_TASK DESCRIPTION_
From the entries below, return exactly the lines beginning at the one that contains "-104,7 +104,7 @@" and ending at the one that contains "cursor: pointer;", both of them included, and only those lines.
MATERIAL PROVIDED Start Marker
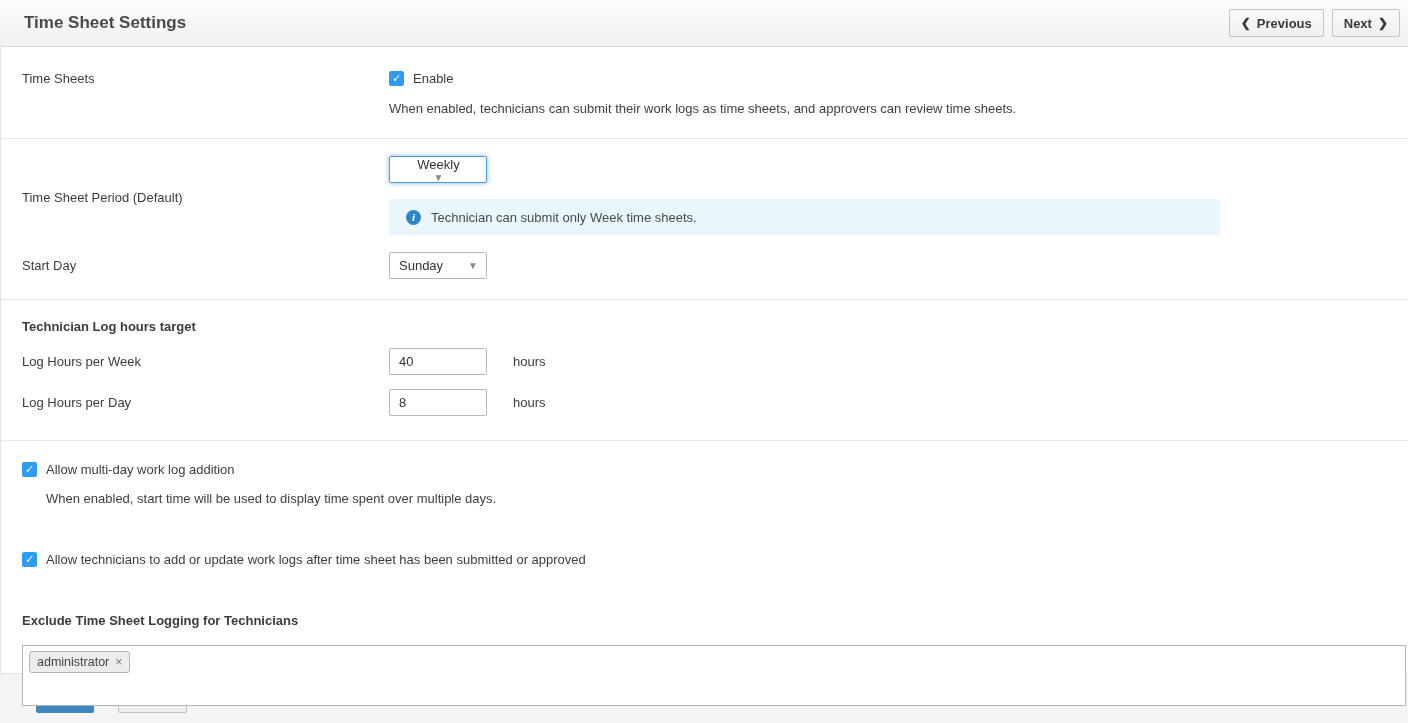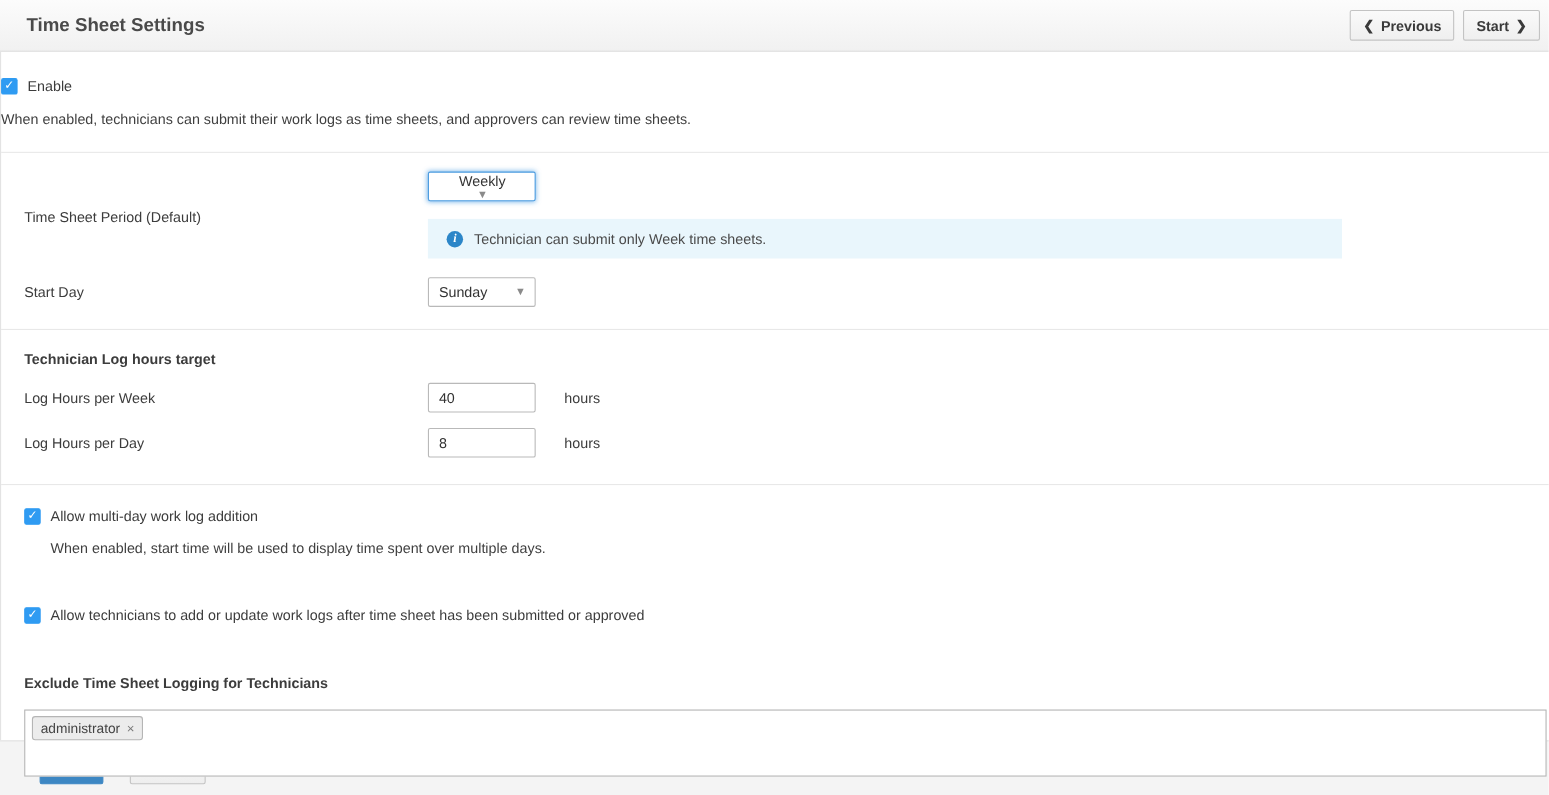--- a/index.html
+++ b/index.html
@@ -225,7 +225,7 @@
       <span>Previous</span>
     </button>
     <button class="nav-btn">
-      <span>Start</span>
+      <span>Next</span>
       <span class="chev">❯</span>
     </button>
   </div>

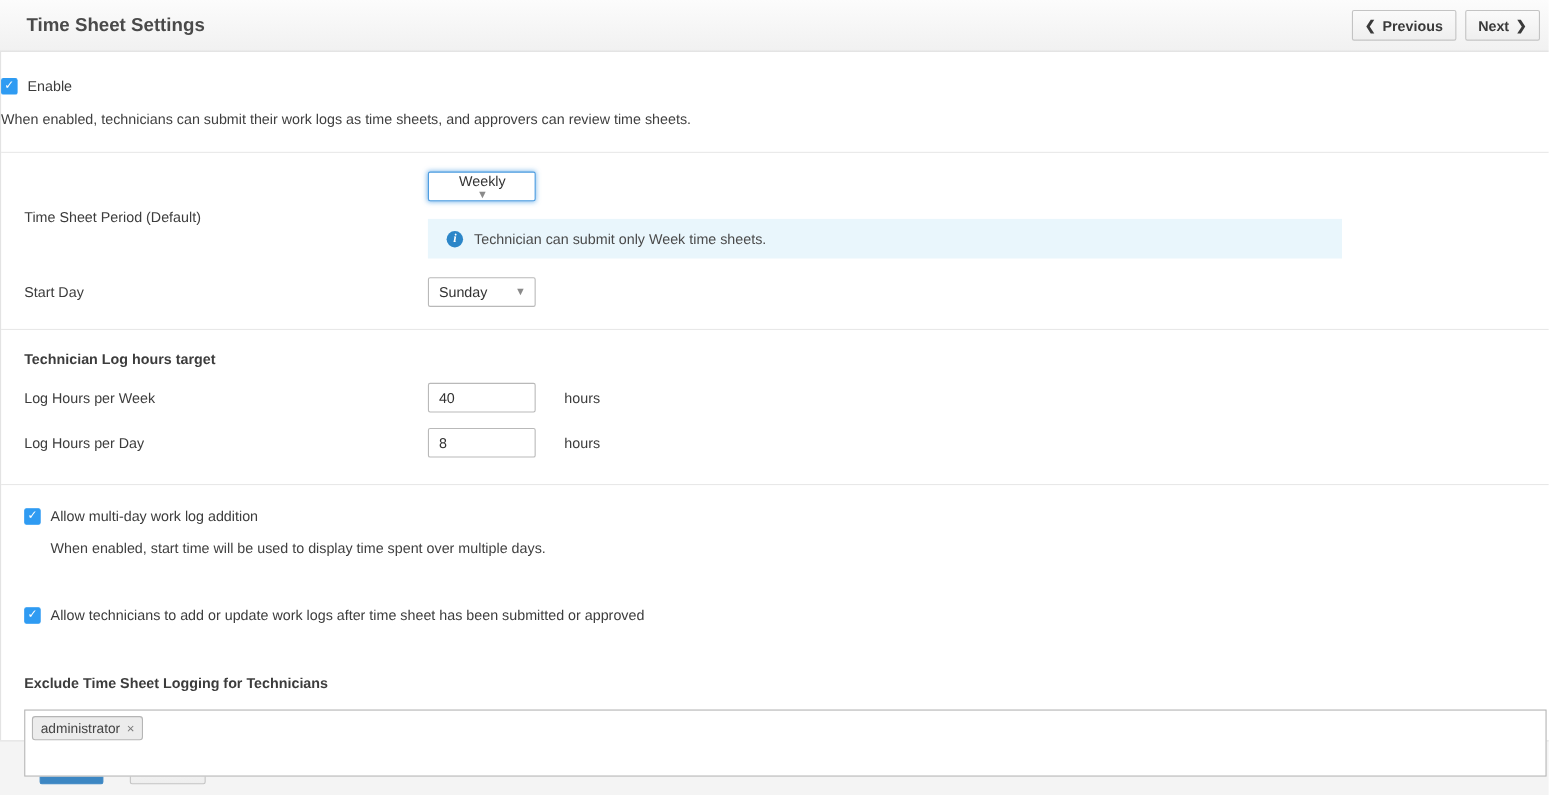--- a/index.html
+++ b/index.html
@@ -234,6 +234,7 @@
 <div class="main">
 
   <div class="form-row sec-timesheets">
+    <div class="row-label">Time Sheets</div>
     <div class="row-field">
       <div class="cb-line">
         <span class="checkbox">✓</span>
MATERIAL PROVIDED End Marker
MATERIAL PROVIDED Start Marker
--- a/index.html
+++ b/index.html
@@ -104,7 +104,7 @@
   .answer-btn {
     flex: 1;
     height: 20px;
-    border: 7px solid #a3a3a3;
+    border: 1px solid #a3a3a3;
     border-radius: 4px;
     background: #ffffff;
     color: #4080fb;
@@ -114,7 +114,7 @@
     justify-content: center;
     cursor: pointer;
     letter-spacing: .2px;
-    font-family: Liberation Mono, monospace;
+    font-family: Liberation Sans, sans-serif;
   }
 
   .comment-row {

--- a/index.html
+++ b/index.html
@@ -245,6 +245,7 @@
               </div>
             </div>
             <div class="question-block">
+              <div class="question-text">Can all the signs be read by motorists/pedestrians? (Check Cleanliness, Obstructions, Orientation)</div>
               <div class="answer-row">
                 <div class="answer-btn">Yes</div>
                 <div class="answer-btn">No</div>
MATERIAL PROVIDED End Marker
_EXERCISE SOLUTION_
@@ -104,7 +104,7 @@
   .answer-btn {
     flex: 1;
     height: 20px;
-    border: 7px solid #a3a3a3;
+    border: 1px solid #a3a3a3;
     border-radius: 4px;
     background: #ffffff;
     color: #4080fb;
@@ -114,7 +114,7 @@
     justify-content: center;
     cursor: pointer;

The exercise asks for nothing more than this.